In contrast to SC, in PWD FeBO₃ characterized by strong deviatoric stress and grain-grain strain the structural transition is very sluggish, far from completion even at ~ 145 GPa. In agreement with this, PWD MS at ~ 140 GPa shows only some small decrease in the abundance of the HS state and of H_hf. We believe that the above consideration is also applicable in the case of recent electrical transport measurements¹⁹ performed without any pressure-transmitting medium.

Summary

We have shown that the interplay between electronic correlations, lattice, and spin states results in the formation of a complex electronic and magnetic behavior of FeBO₃ under pressure. In particular, we observe a remarkable coexistence of the HS and LS states in the original \(R\overline{3}\mathrm{c }\) structure, characterized by a single Fe³⁺ site, stable within a broad pressure range of ~ 50–106 GPa. We propose that the spin-disproportionated phase is driven by a cooperative ordering of the HS/LS states, randomly distributed over the \(R\overline{3}\mathrm{c }\) lattice, suggesting a potential dynamical nature of the HS-LS correlations. This results in frustration of magnetic moments which is manifested by a large suppression of the Néel temperature to ~ 60 K above ~ 50 GPa, compare to T_N ~ 600 K at ~ 50 GPa before the transition²¹. Only above ~ 106 GPa for SC FeBO₃ we found the transition to the lower symmetry C2/c phase which is associated with a further spin-state alteration and possible metallization of FeBO₃. Our observations emphasize a remarkable importance of spin fluctuations and correlation effects for understanding the electronic structure and magnetic behavior of strongly correlated systems preceding the Mott transition. Overall, our results significantly improve understanding of the pressure-induced evolution of the electronic and magnetic properties of the Mott insulators. Our proposed novel scenario of the spin-state transformation may have important implications not only for the theoretical picture of compounds undergoing a spin-state transition, but also for understanding of quantum criticality of the Mott transitions.
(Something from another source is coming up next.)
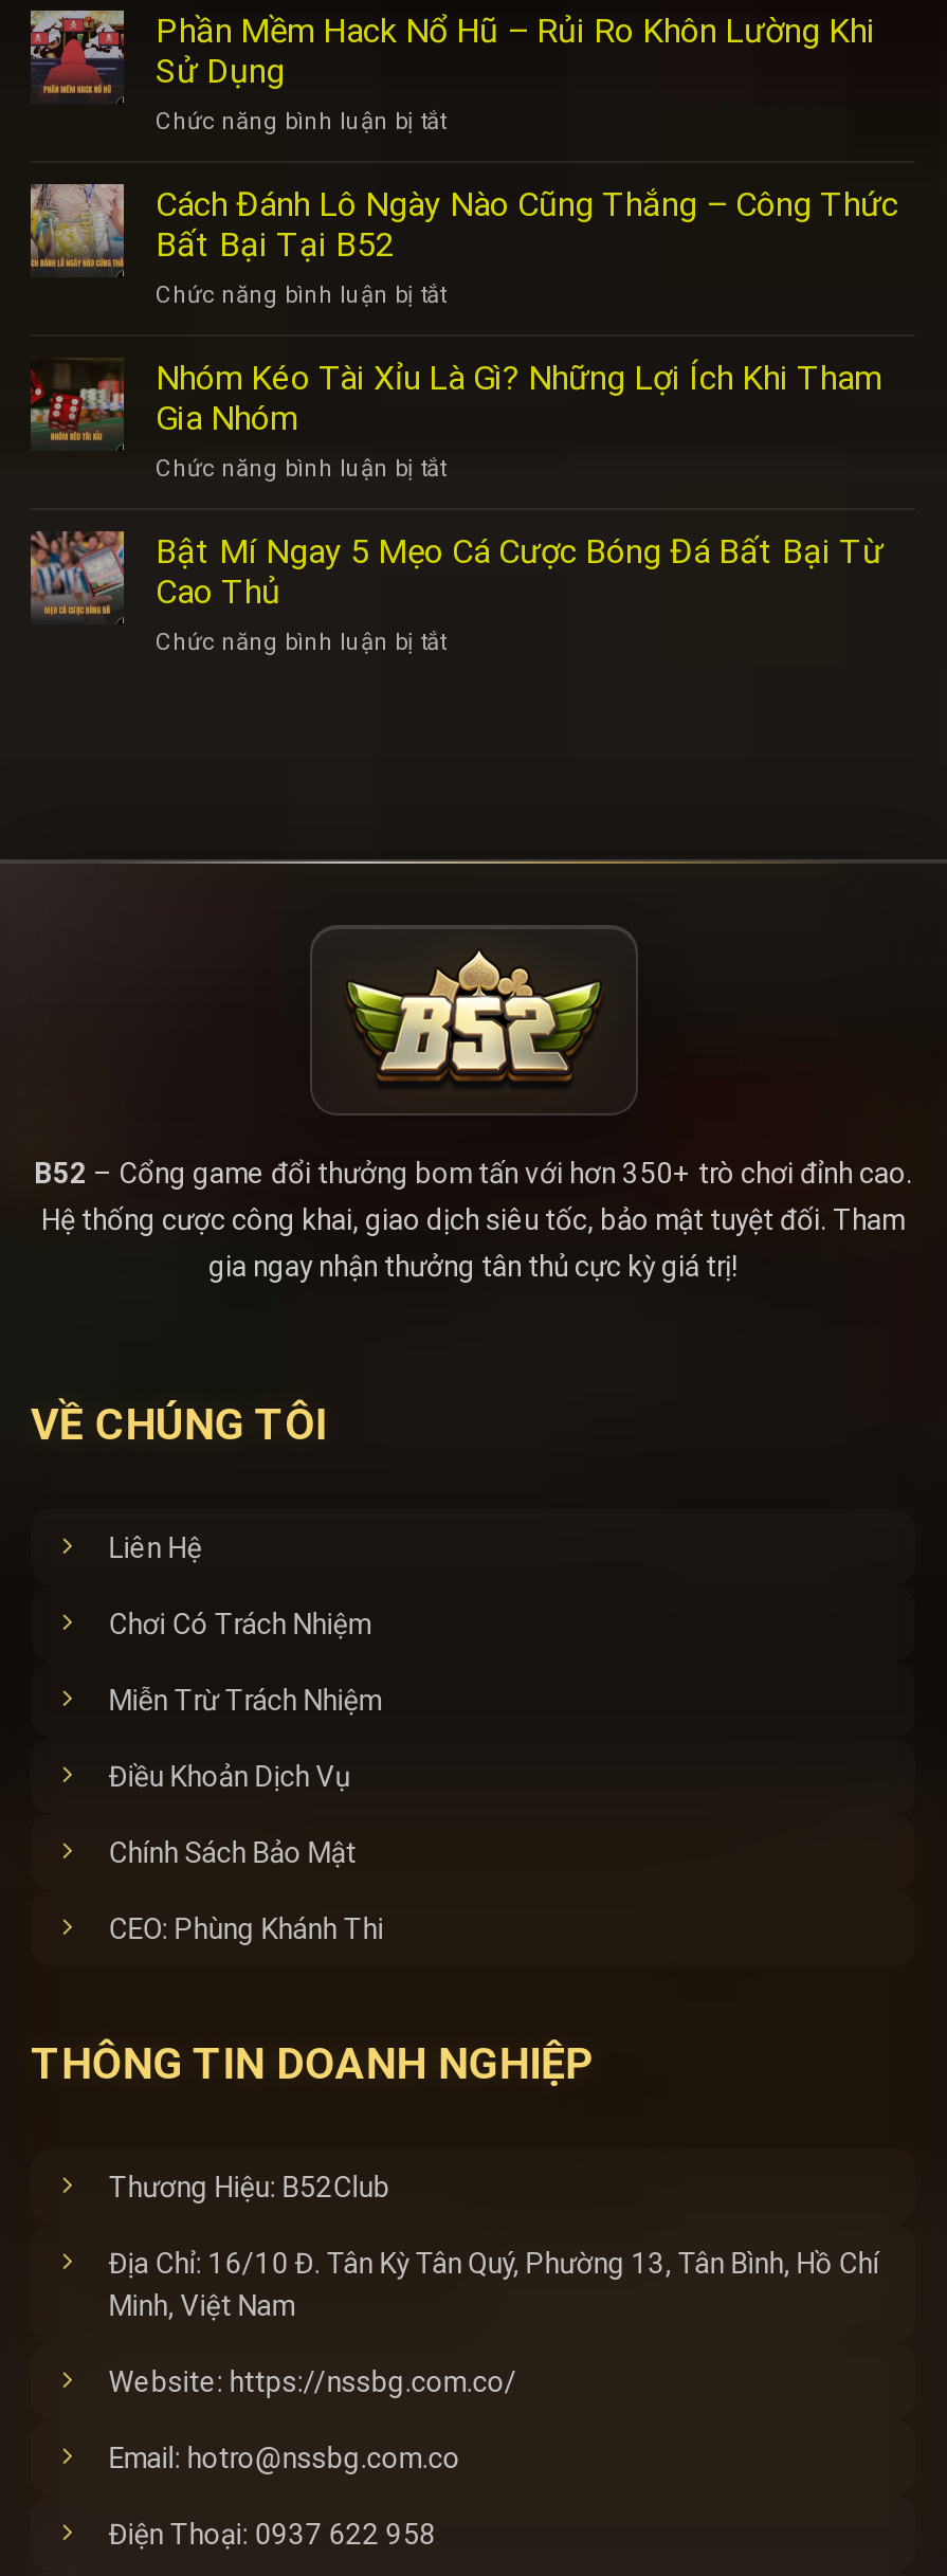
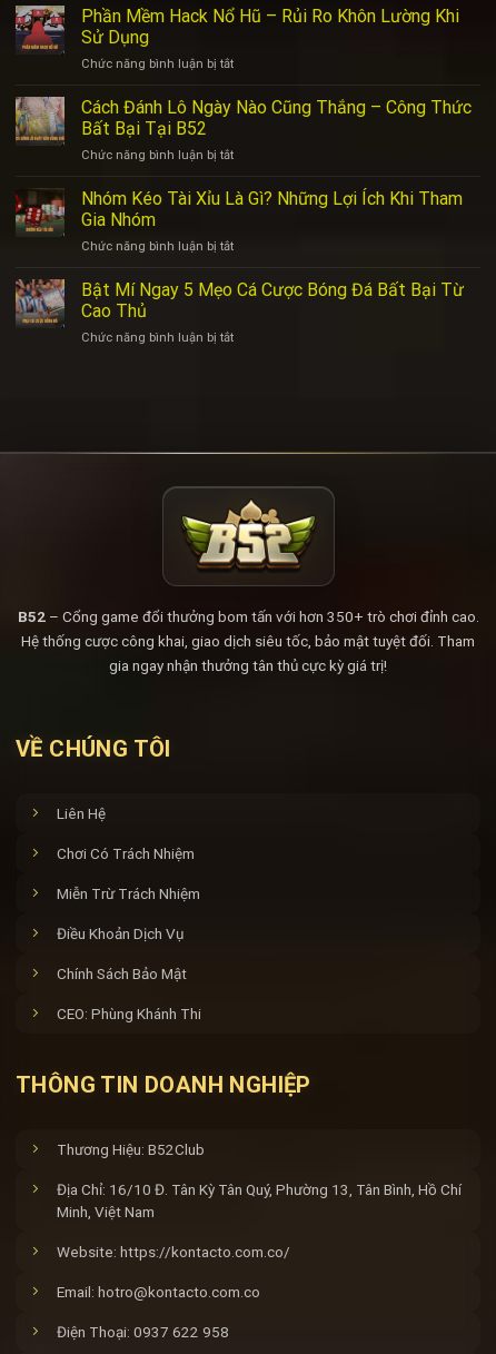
[109,2364,517,2398] Website: https://nssbg.com.co/ -> [56,1243,290,1260] Website: https://kontacto.com.co/
[109,2440,460,2474] Email: hotro@nssbg.com.co -> [56,1283,260,1300] Email: hotro@kontacto.com.co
We believe that this topic deserves further detailed theoretical and experimental considerations.

Methods

The experiments were performed with high-quality single crystals of FeBO₃ (enriched to 96% with ⁵⁷Fe isotope when needed for MS experiments)⁴³. Polycrystalline samples were obtained by grinding the FeBO₃ single crystal. Custom diamond anvil cells (DACs) and DACs of symmetric design were used to induce high pressure, with Ne, He or N₂ serving as a pressure-transmitting medium. Pressure was determined using the ruby R₁ fluorescence line as a pressure marker⁴⁴, as well as the Ne, Au or Pt unit-cell volume in the case of various x-ray diffraction studies. ⁵⁷Fe Mössbauer studies were performed using a 10 mCi ⁵⁷Co (Rh) point source in a variable temperature (5–300 K) cryostat. The spectra at high pressures, 115 and 140 GPa, were collected using energy-domain synchrotron Mössbauer spectroscopy (SMS) carried out at the beamline ID18 at ESRF (Grenoble). SC XRD experiments were performed at the Extreme Conditions Beamline P02.2 at PETRA III (Hamburg, Germany), ID15B beamlines of ESRF (Grenoble) and the 13ID-D GSECARS beamline of APS (Argonne); PWD experiments at the ID27 and ID09A beamlines of ESRF and the 12.2.2 beamline of ALS (Berkeley). Further technical details about the methods used can be found in the Supplementary information S1.